In a second test component, teachers were asked to identify one of three given student solutions that holds a typical error. Here, teachers were given a specific mathematical content or—in some cases—a specific task example and asked to anticipate typical student errors that they might expect for this topic or this specific task. This phase was not time-restricted. Teachers could anticipate potential difficulties for as long as necessary. Subsequently, they were presented with three different students’ solutions. One of these solutions included a typical error, while the others varied in their general approach but were both correct solutions to the task at hand. The teachers were asked to identify the erroneous solution within 4 s. Teachers were unable to test each solution for its correctness within this short timeframe but had to seek specific features in the three solutions that indicated the typical error type. Figure 4 provides two examples. The test comprised 14 items in total and had an acceptable reliability of WLE SPEED =0.73. For validating purposes, several experts in the field of mathematics education evaluated this test component in a pilot study. In addition, a connecting study validated the speed test of the secondary school test part (e.g., Pankow et al., 2018), which was of equal structure to the one for the primary school test part.

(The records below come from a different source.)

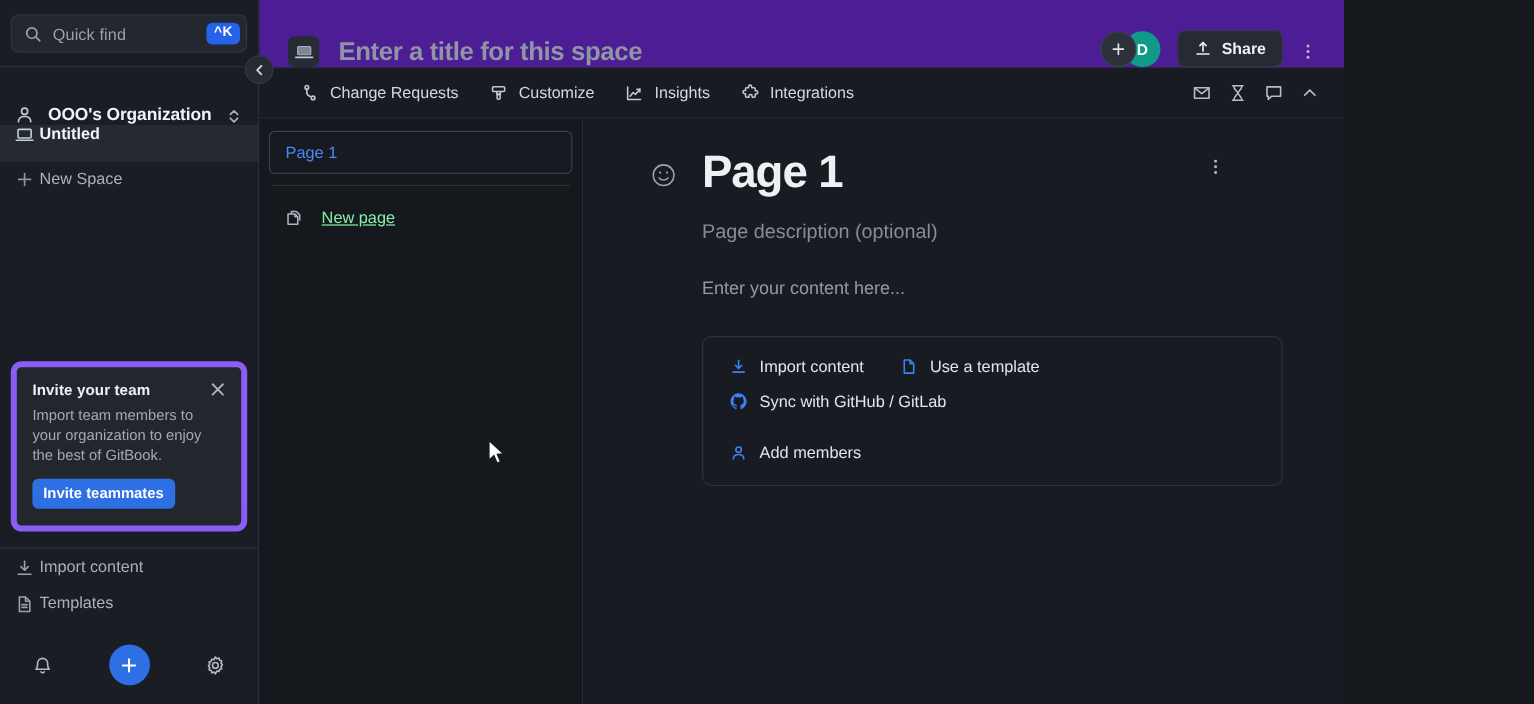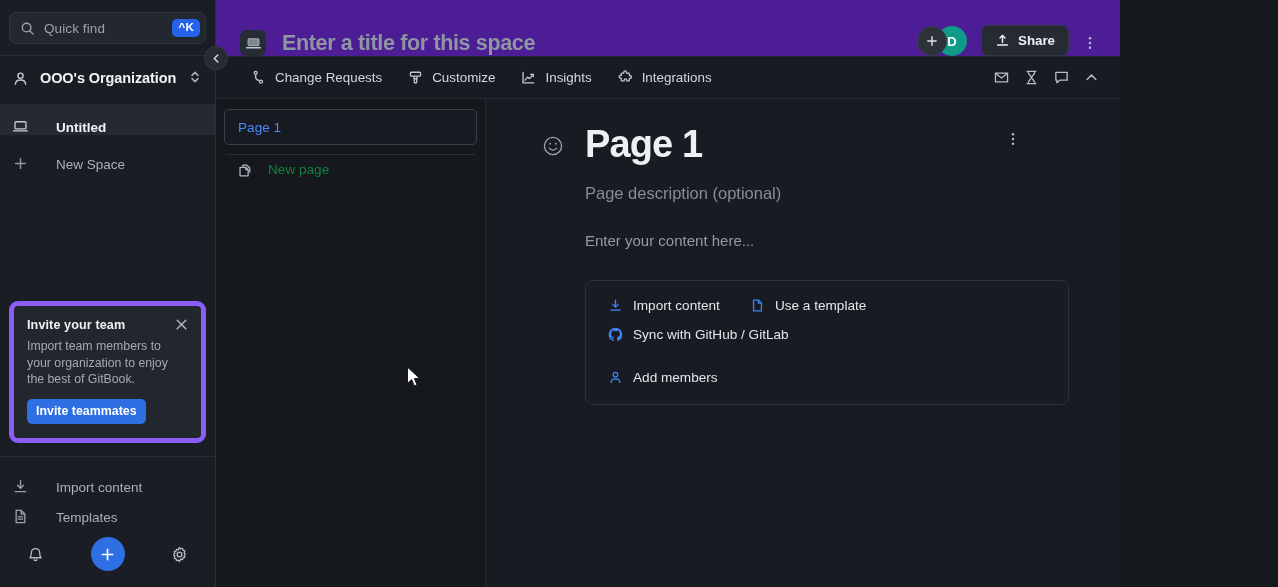--- a/index.html
+++ b/index.html
@@ -35,33 +35,33 @@
   }
   .qf-kbd {
     background: #2563eb; color: #ffffff;
     font-size: 11.5px; font-weight: 700;
     border-radius: 5px; padding: 3px 6px 4px 6px;
     line-height: 1; letter-spacing: .3px;
   }
   .sb-divider { height: 1px; background: #2a2f37; }
 
   .sb-org {
-    display: flex; align-items: flex-start; gap: 11px;
+    display: flex; align-items: flex-end; gap: 11px;
     padding: 0 12px; height: 34px; margin-top: 14px;
     cursor: pointer;
   }
   .sb-org-icon { width: 17px; height: 17px; color: #c3c9d2; display:flex; flex:0 0 17px;}
   .sb-org-name {
     color: #f1f3f6; font-size: 14.5px; font-weight: 700;
     letter-spacing: -.1px;
   }
   .sb-org-chev { color: #a8afba; width: 12px; height: 14px; margin-left: 2px; display:flex; }
 
   .sb-row {
-    display: flex; align-items: flex-end; gap: 27px;
+    display: flex; align-items: flex-start; gap: 4px;
     height: 31px; padding: 0 12px; cursor: pointer;
   }
   .sb-row.active { background: #252a32; }
   .sb-row-icon { width: 17px; height: 17px; flex: 0 0 17px; color: #9aa2ad; display:flex; }
   .sb-row.active .sb-row-icon { color: #c8ced7; }
   .sb-row-label { font-size: 13.5px; color: #a9b0bb; }
   .sb-row.active .sb-row-label { color: #f1f3f6; font-weight: 700; }
 
   .sb-newspace { margin-top: 6px; }
   .sb-newspace .sb-row-icon { color: #8d95a1; }
@@ -193,23 +193,23 @@
     border-right: 1px solid #262b33; padding: 10px 8px 0 8px;
   }
   .page-item-sel {
     border: 1px solid #3a4049; border-radius: 5px;
     height: 36px; display: flex; align-items: center;
     padding: 0 13px; color: #4d86f7; font-size: 13.6px;
     background: #171b21; cursor: pointer;
   }
   .pages-sep { height: 1px; background: #2a2f37; margin: 9px 2px 0 2px; }
   .newpage-row {
-    display: flex; align-items: flex-start; gap: 14px;
+    display: flex; align-items: center; gap: 14px;
     height: 38px; padding: 0 13px; margin-top: 7px;
-    color: #15803d; font-size: 13.6px; cursor: pointer; border-radius: 5px;
+    color: #86efac; font-size: 13.6px; cursor: pointer; border-radius: 5px; text-decoration: underline;
   }
   .newpage-icon { width: 17px; height: 17px; flex: 0 0 17px; color: #aeb5bf; display:flex; }
 
   .content-panel {
     flex: 1; min-width: 0; background: #181c22;
     padding: 22px 50px 0 56px; position: relative;
   }
   .doc-head { display: flex; align-items: flex-start; }
   .doc-emoji {
     width: 22px; height: 22px; flex: 0 0 22px;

Figure 4. Item examples of the Speed test to quickly identify student errors.

Each of the three student’s solutions was labeled either (a), (s), or (d). Teachers were asked to enter the relevant letter in the box below the three response options. One example item was provided to allow the teachers to become accustomed to this procedure and provide an example of how the three student solutions looked (only minor differences between the three options but one holding a central incorrect approach).

The phase of anticipation of possible student errors plays a very important role, as it activates teachers’ knowledge and allows a quicker identification of the incorrect solution. In example item I, by keeping in mind that calculations with zero can cause specific difficulties for primary school students, teachers can more quickly identify the error in multiplication by zero. In example item II, knowledge of the difficulties of aligning numbers according to their place value in the written multiplication algorithm allows teachers to recognize which approach is incorrect.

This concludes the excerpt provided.